What you should do> Return the following from the records below: each line, word for word, starting with the line that contains "- Pipe organ" and going on through the line that contains "- This project", with nothing outside that range.

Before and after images
________________
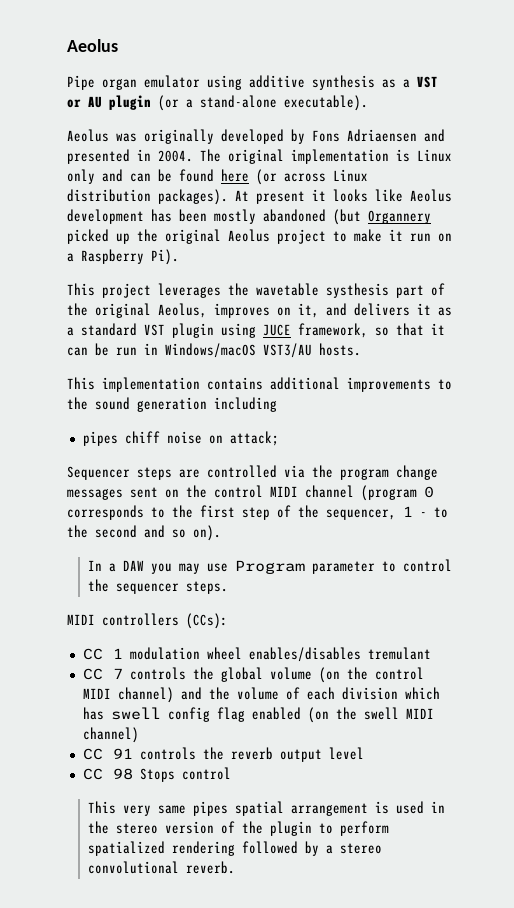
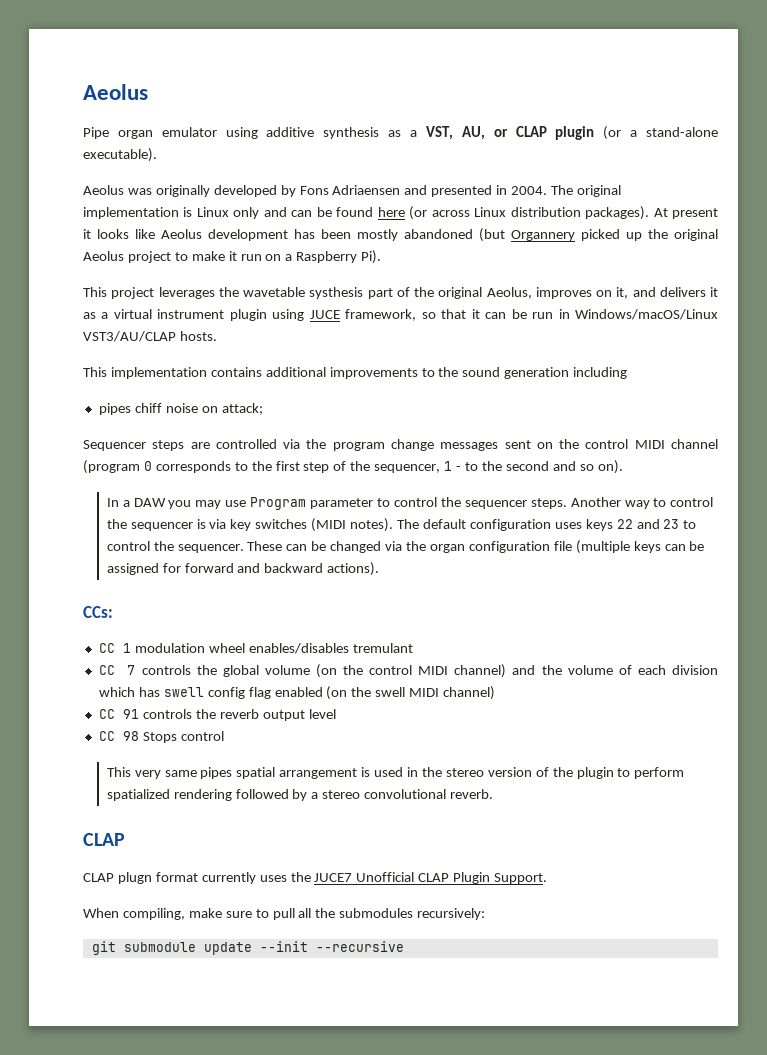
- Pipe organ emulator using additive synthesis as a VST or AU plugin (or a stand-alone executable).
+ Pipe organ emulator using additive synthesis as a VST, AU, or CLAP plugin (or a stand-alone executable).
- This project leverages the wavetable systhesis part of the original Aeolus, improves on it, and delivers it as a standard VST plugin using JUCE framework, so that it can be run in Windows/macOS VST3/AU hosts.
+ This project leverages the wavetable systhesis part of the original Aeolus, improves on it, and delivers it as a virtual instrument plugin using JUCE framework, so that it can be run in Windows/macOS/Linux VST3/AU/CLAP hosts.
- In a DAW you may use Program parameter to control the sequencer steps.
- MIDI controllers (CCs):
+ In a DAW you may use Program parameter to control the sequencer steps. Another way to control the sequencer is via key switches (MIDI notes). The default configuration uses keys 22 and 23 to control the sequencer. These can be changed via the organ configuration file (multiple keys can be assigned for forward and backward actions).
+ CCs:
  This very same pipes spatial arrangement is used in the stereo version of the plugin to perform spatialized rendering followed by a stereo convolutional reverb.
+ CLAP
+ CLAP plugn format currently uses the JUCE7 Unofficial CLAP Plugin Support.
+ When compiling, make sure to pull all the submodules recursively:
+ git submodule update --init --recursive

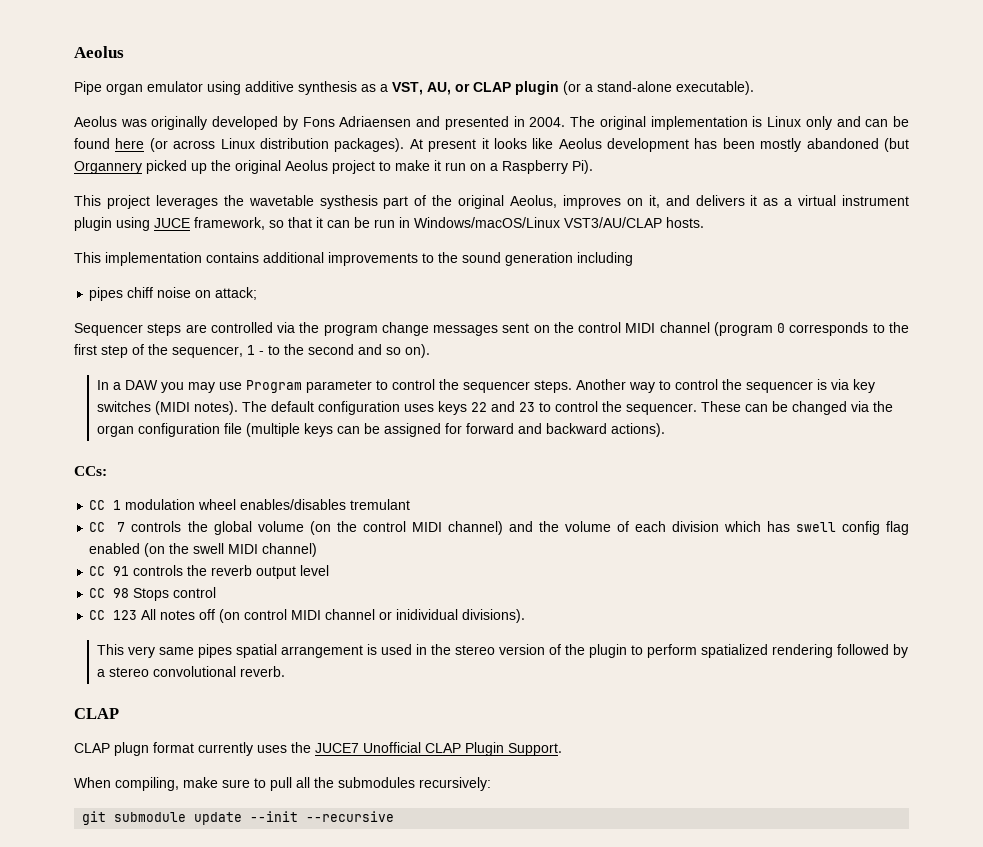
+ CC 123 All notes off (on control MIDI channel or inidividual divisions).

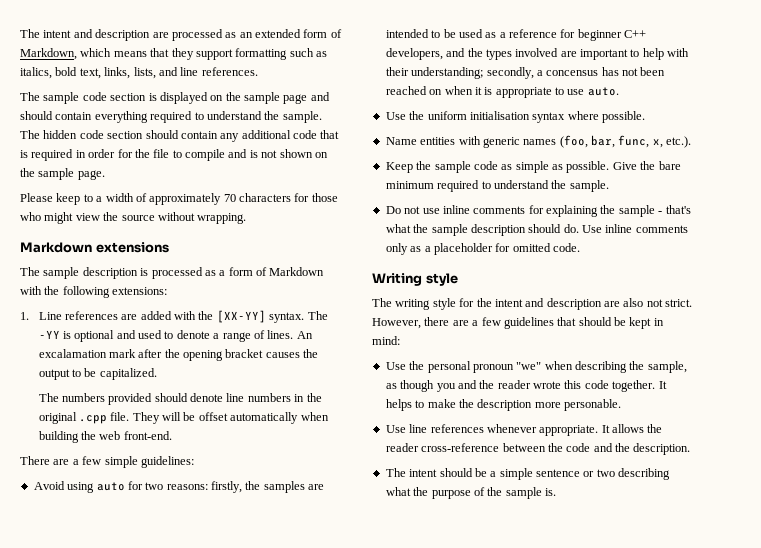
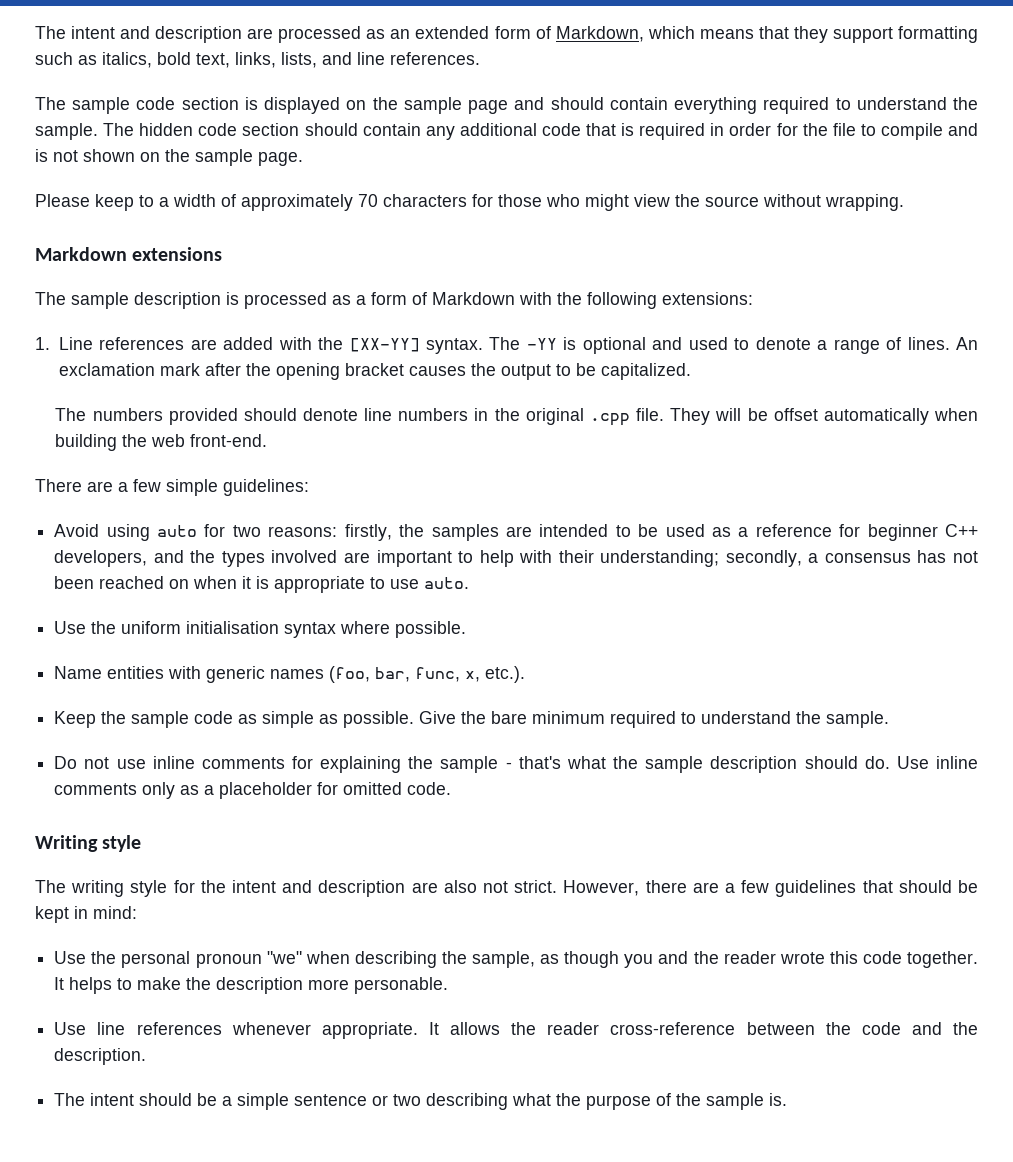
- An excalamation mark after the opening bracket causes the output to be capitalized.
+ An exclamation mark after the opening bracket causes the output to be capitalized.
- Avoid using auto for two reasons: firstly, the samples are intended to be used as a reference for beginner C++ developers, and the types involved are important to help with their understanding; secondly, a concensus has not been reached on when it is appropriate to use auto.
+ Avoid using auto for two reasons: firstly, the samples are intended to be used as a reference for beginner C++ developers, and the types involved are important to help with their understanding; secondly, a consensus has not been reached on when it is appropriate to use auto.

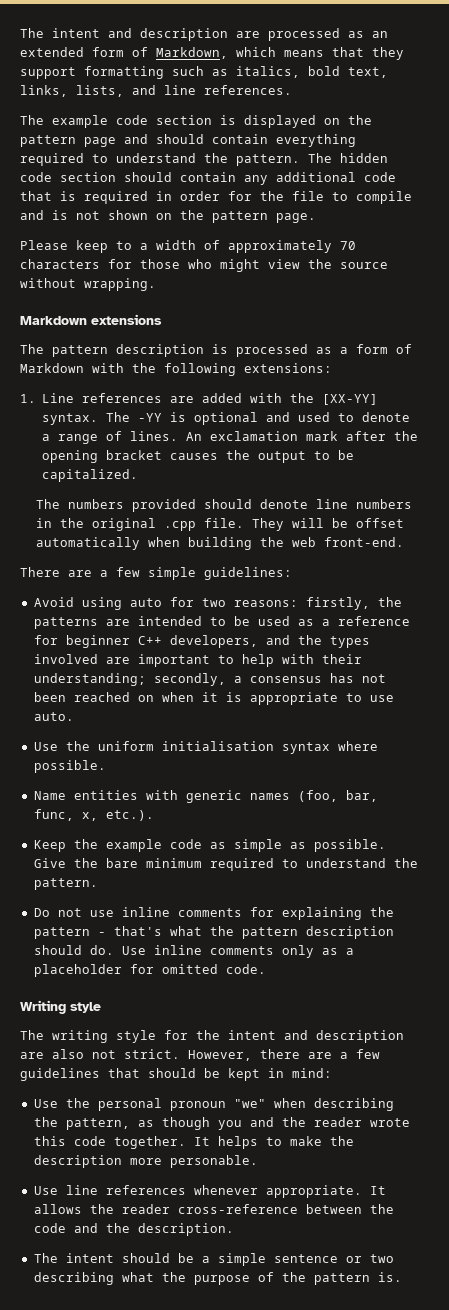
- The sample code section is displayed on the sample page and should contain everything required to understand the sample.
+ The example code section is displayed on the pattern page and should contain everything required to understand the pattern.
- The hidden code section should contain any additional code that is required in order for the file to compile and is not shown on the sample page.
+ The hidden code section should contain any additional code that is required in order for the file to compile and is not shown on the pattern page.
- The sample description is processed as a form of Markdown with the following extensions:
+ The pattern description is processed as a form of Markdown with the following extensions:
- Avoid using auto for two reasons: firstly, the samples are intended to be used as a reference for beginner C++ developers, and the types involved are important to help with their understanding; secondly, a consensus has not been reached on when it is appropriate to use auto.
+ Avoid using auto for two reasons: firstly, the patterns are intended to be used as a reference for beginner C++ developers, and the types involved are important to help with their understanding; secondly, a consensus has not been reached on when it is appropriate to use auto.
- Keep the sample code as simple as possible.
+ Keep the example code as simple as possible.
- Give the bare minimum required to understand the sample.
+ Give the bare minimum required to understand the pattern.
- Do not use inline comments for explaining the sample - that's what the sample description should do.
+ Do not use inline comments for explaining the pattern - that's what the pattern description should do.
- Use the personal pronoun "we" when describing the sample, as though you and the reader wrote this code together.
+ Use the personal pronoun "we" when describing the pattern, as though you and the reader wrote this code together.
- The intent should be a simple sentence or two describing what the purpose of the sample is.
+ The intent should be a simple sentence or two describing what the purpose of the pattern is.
________________
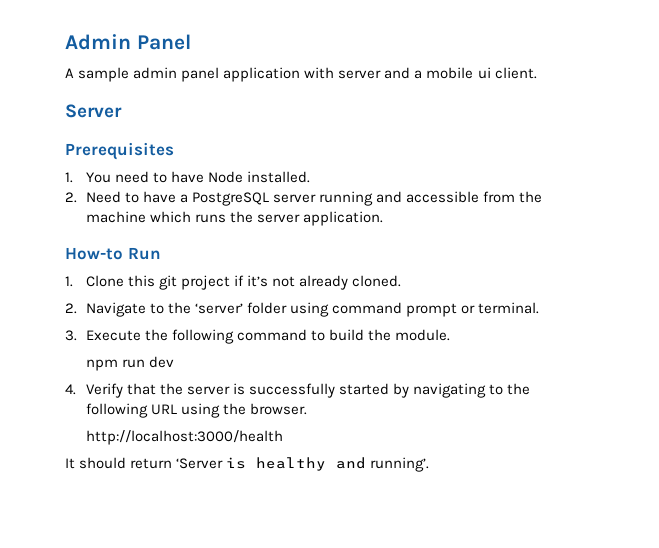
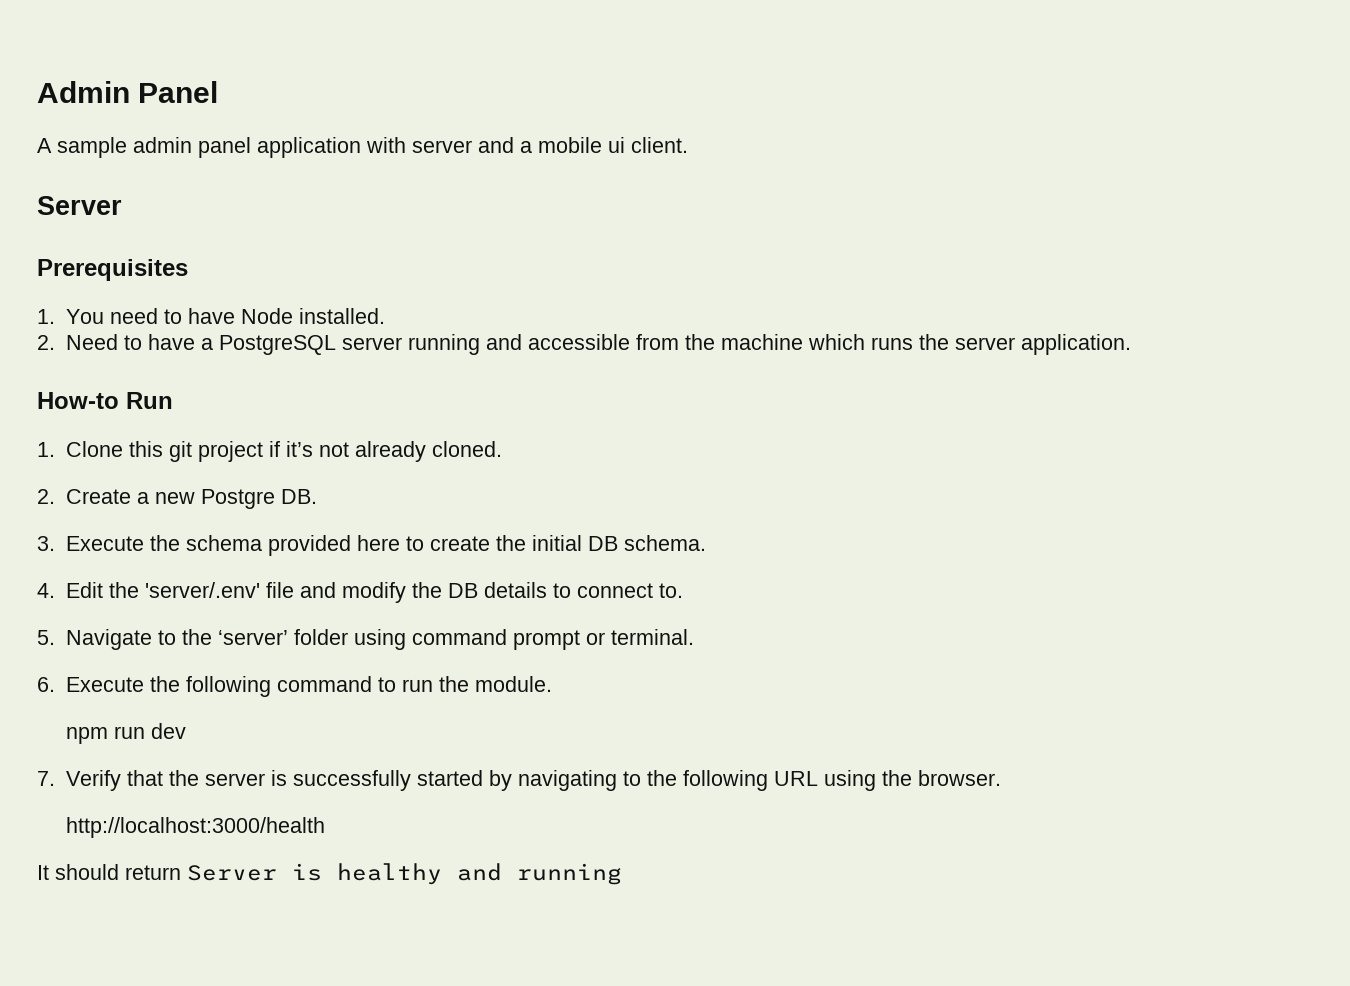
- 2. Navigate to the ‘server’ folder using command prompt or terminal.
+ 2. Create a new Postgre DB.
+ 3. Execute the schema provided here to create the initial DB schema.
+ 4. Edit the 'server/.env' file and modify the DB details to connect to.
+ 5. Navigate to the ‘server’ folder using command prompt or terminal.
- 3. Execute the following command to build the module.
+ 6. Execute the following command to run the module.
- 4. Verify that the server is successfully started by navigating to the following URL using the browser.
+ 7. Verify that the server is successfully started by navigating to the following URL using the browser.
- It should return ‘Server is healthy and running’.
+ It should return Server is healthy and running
________________
Answer section>
- Pipe organ emulator using additive synthesis as a VST or AU plugin (or a stand-alone executable).
+ Pipe organ emulator using additive synthesis as a VST, AU, or CLAP plugin (or a stand-alone executable).
- This project leverages the wavetable systhesis part of the original Aeolus, improves on it, and delivers it as a standard VST plugin using JUCE framework, so that it can be run in Windows/macOS VST3/AU hosts.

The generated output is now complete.